I wholeheartedly embrace your criticism of "takings" by the government for the benefit of private interests. One should be very careful, however, not to suggest that the government has no right to the exercise of eminent domain for public goods.
One could point to the "wise use" movement which is fond of criticising the exercise of any regulatory power as a "taking," while passing on the hazards of environmental degradation to future generations. The movement is a thinly-veiled conglomeration of mining, timber, and chemical interests. They have successfully thrust their argument into the mainstream, so that I commonly hear the complaint, among less-informed citizens, that government interferes too much in the activities of private individuals. I can only respond that the government is the expression of the will of the people.
The Clean Air Act, the Clean Water Act, and any number of other environmental and public safety laws exist because there was a citizen outcry against private interests profiting by passing on their costs to the public. These are highly moral laws, and they had to be passed because some people weren't acting morally.
Yet, typically, it's most often those who proclaim their monopoly on personal morality who complain about government regulation of economic activity. That's because they know they can get away with screwing other people when the coercive power of the government can't protect their rights.
As I have inferred, this isn't just a moral debate. It's an economic debate involving questions about who ends up paying for the damages caused by others. For example, why should individuals, numbering in the hundreds, have to suffer deteriorating health, horrible and debilitating diseases, economic hardship, and death, because refineries and chemical plants all along the Mississippi "cancer alley" corridor openly dump toxins into the air?

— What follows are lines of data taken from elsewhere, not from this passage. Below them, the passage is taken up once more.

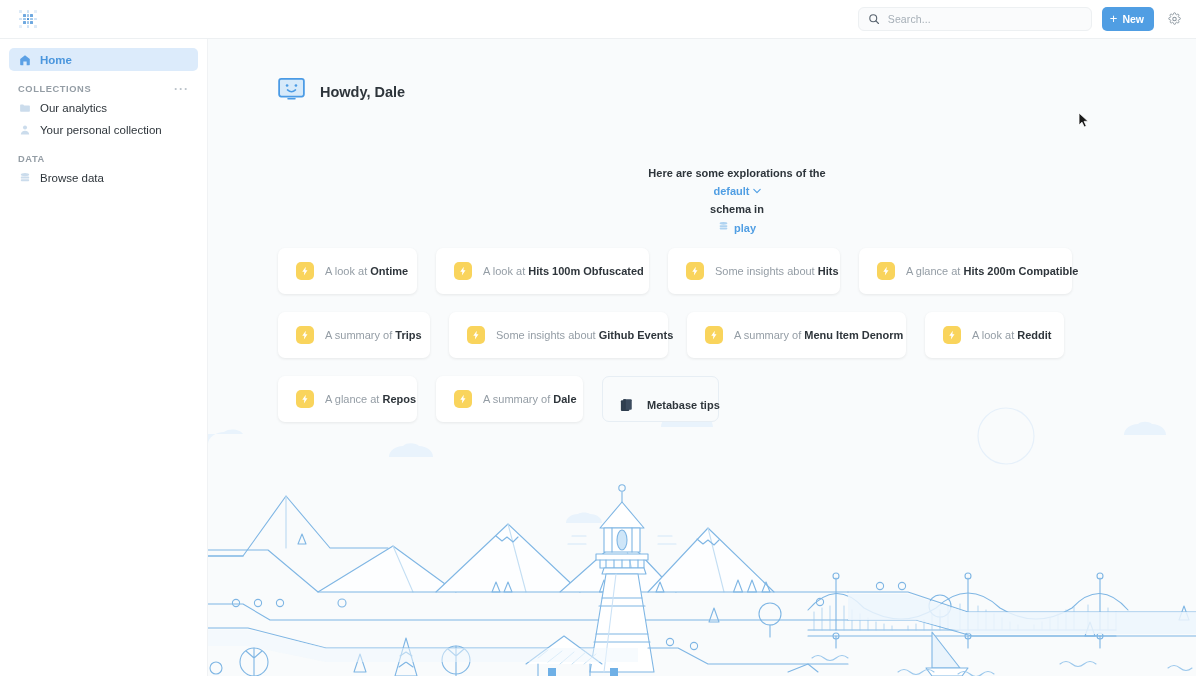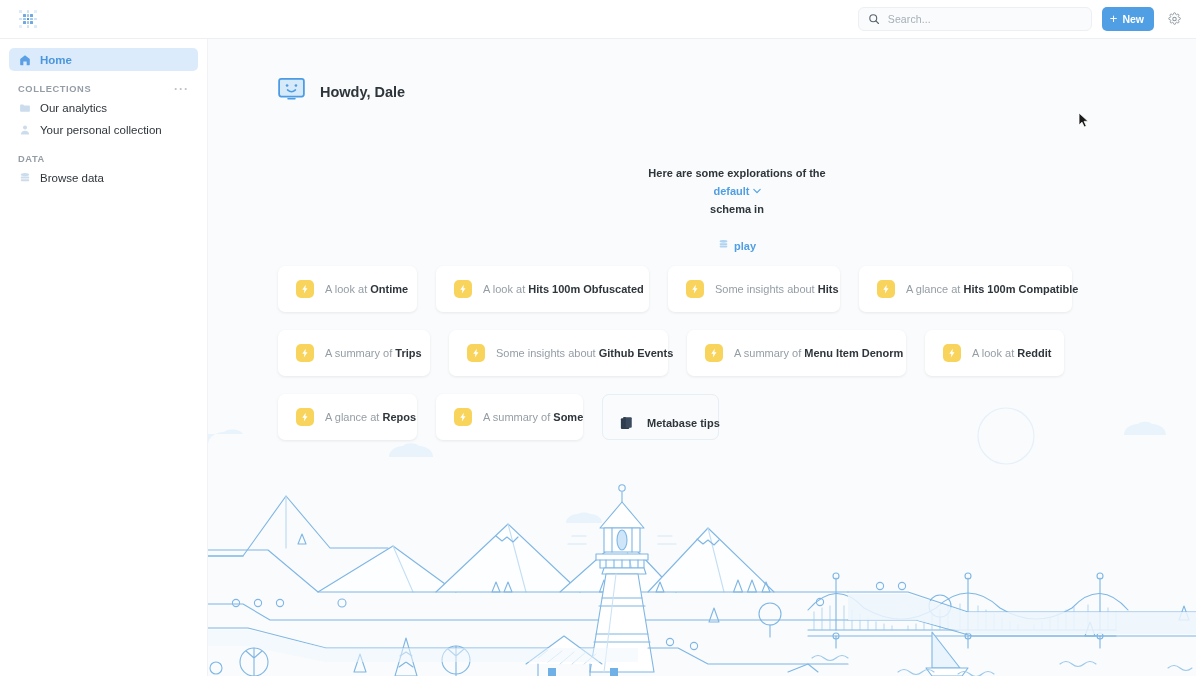--- a/index.html
+++ b/index.html
@@ -90,21 +90,21 @@
   .greeting-title { font-size: 14.5px; font-weight: 700; color: #2E353B; }
 
   .explore-line {
     margin-top: 62px;
     display: flex; align-items: center; gap: 6px;
     font-size: 11px; color: #2E353B; font-weight: 700; flex-direction: column;
   }
   .explore-line .schema-sel {
     color: #509EE3; font-weight: 700; display: inline-flex; align-items: center; gap: 3px; cursor: pointer;
   }
-  .explore-line .db-name { color: #509EE3; font-weight: 700; display:inline-flex; align-items:center; gap:5px; cursor: pointer; margin-top: 18px; }
+  .explore-line .db-name { color: #509EE3; font-weight: 700; display:inline-flex; align-items:center; gap:5px; cursor: pointer; }
   .explore-line .plain { font-weight: 700; color: #2E353B; }
 
   .cards { margin-top: 14px; display: flex; flex-wrap: wrap; gap: 18px 19px; width: 795px; }
   .card {
     background: #FFFFFF;
     border-radius: 7px;
     box-shadow: 0 1px 3px rgba(0,0,0,0.08);
     height: 46px;
     display: flex; align-items: center; gap: 11px;
     padding: 0 22px 0 18px;
@@ -449,21 +449,21 @@
                 </svg>
               </span>
               <span class="card-text">Some insights about <b>Hits</b></span>
             </div>
             <div class="card" style="width: 213px;">
               <span class="bolt-badge">
                 <svg width="10" height="10" viewBox="0 0 16 16">
                   <path d="M9.3 1 L3.6 9.1 h3.4 L6.2 15 L12 6.8 H8.6 Z" fill="#FFFFFF"></path>
                 </svg>
               </span>
-              <span class="card-text">A glance at <b>Hits 100m Compatible</b></span>
+              <span class="card-text">A glance at <b>Hits 200m Compatible</b></span>
             </div>
             <div class="card" style="width: 152px;">
               <span class="bolt-badge">
                 <svg width="10" height="10" viewBox="0 0 16 16">
                   <path d="M9.3 1 L3.6 9.1 h3.4 L6.2 15 L12 6.8 H8.6 Z" fill="#FFFFFF"></path>
                 </svg>
               </span>
               <span class="card-text">A summary of <b>Trips</b></span>
             </div>
             <div class="card" style="width: 219px;">
@@ -497,21 +497,21 @@
                 </svg>
               </span>
               <span class="card-text">A glance at <b>Repos</b></span>
             </div>
             <div class="card" style="width: 147px;">
               <span class="bolt-badge">
                 <svg width="10" height="10" viewBox="0 0 16 16">
                   <path d="M9.3 1 L3.6 9.1 h3.4 L6.2 15 L12 6.8 H8.6 Z" fill="#FFFFFF"></path>
                 </svg>
               </span>
-              <span class="card-text">A summary of <b>Some</b></span>
+              <span class="card-text">A summary of <b>Dale</b></span>
             </div>
             <div class="card tips" style="width: 117px;">
               <span style="display: inline-flex;">
                 <svg width="15" height="15" viewBox="0 0 16 16">
                   <rect x="2" y="2.4" width="9" height="11.4" rx="1.1" fill="#2E3D4E"></rect>
                   <rect x="4.6" y="1.2" width="9" height="11.4" rx="1.1" fill="#3B4B5E"></rect>
                   <rect x="4.6" y="1.2" width="2.6" height="11.4" fill="#2E3D4E"></rect>
                 </svg>
               </span>
               <span class="card-text"><b>Metabase tips</b></span>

Of course, people could sue for damages, but the companies know that the costs of organizing are far greater for a large number of people than for a comparatively small, but powerful, corporation.
Even when communities win, the legal fees and fines are often less than what the companies would have paid to clean up their operations.
This scenario plays out in other arenas--when pharmaceutical companies block research demonstrating that their medication causes heart damage; when medical accidents cause injury or death; when Walmart blocks workers from organizing for better pay and benefits; when Enron energy traders intentionally shut down electricity plants to force grandmothers to pay more.
These battles can continue to be fought out in the courts. All too often, the outcomes benefit the defendants. The accused know this. That's why, having largely successfully blocked any attempt to legislate their behavior, and now engaged in a pitched battle to roll back environmental and public safety regulations, they are now focusing their endeavors on limiting the ability to seek recompense by suing for damages.
Again, the question we should be asking is, who pays? Who pays for the immorality of a few individuals?
In this regard, I believe our society has indeed evolved toward a concentration of power. The constitution offers ways to redress that balance of power, but it requires an informed citizenry, therein lies the problem. People who live in ignorance become fodder for the people in power whose actions are not moral.